SUMMARY JUDGMENT EVIDENCE
Walmart submits the following evidence in support of its Motion for Summary Judgment:
Exhibit A [Dkt. 30-1]: Oral Deposition of Plaintiff Fannie Slaughter (selected excerpts).
Walmart's instant Motion is its Amended Motion; it previously requested leave to amend to correct its Motion, and as such, the full copy of the Exhibit is attached to its original motion [Dkt. 30-1]. Plaintiff did not object to the incorporation of this exhibit by reference.

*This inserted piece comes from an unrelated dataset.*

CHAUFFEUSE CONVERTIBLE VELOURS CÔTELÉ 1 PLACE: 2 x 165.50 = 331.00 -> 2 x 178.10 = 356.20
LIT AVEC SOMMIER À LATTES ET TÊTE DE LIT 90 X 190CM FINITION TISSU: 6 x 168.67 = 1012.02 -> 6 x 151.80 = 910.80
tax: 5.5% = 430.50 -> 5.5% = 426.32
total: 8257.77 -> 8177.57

Plaintiff submits the following evidence in response to the Motion for Summary Judgment:
Exhibit A [Dkt. 44-2]: Deposition of Michael Williams;
Exhibit B [Dkt. 44-3]: Deposition of Fannie Slaughter;
Exhibit C [Dkt. 44-4]: Incident Report; and
Exhibit D [Dkt. 44-5]: Medical Record of Fannie Slaughter.
No objections have been made to the Court's consideration of any of the submitted summary judgment evidence.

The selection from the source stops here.